---
name: detecting-anomalies
description: Detect anomalies in metrics and time-series data using OPAL statistical methods. Use when you need to identify unusual patterns, spikes, drops, or outliers in observability data. Covers statistical outlier detection (Z-score, IQR), threshold-based alerts, rate-of-change detection with window functions, and moving average baselines. Choose pattern based on data distribution and anomaly type.
---

# Detecting Anomalies

Detect anomalies in metrics and time-series data using OPAL statistical methods.

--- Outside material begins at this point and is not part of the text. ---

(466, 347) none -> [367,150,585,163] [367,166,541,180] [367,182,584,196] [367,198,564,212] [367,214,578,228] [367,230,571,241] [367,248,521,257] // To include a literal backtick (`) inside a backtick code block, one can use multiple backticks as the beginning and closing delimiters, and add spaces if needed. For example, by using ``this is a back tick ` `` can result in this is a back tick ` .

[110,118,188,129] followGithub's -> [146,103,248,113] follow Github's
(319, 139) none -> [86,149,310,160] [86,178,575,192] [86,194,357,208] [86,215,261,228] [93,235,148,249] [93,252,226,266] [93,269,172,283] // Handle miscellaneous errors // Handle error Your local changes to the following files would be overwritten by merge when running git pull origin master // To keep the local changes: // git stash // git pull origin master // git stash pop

This skill covers multiple detection patterns for different types of anomalies: statistical outliers, sudden spikes/drops, threshold violations, and deviations from moving baselines.

Use when you need to:
- Identify unusual spikes or drops in request volume, errors, latency
- Detect values exceeding normal statistical bounds
- Alert on sudden percentage changes (traffic doubling, sudden drops)
- Compare current values to moving averages
- Find outliers in skewed distributions

## Key Concepts

### Anomaly Detection Approaches

**Statistical Methods** (good for gradual changes):
- Z-Score (standard deviation) - Assumes normal distribution
- IQR (Interquartile Range) - Robust to skewed data
- Percentile thresholds - Compare to historical baseline

**Temporal Methods** (good for sudden changes):
- Rate of change - Detect sudden spikes/drops
- Moving average deviation - Compare to recent baseline

**Threshold Methods** (simple and interpretable):
- Static thresholds - Known limits (CPU > 90%)
- Dynamic thresholds - Calculated from baseline (current > avg * 1.5)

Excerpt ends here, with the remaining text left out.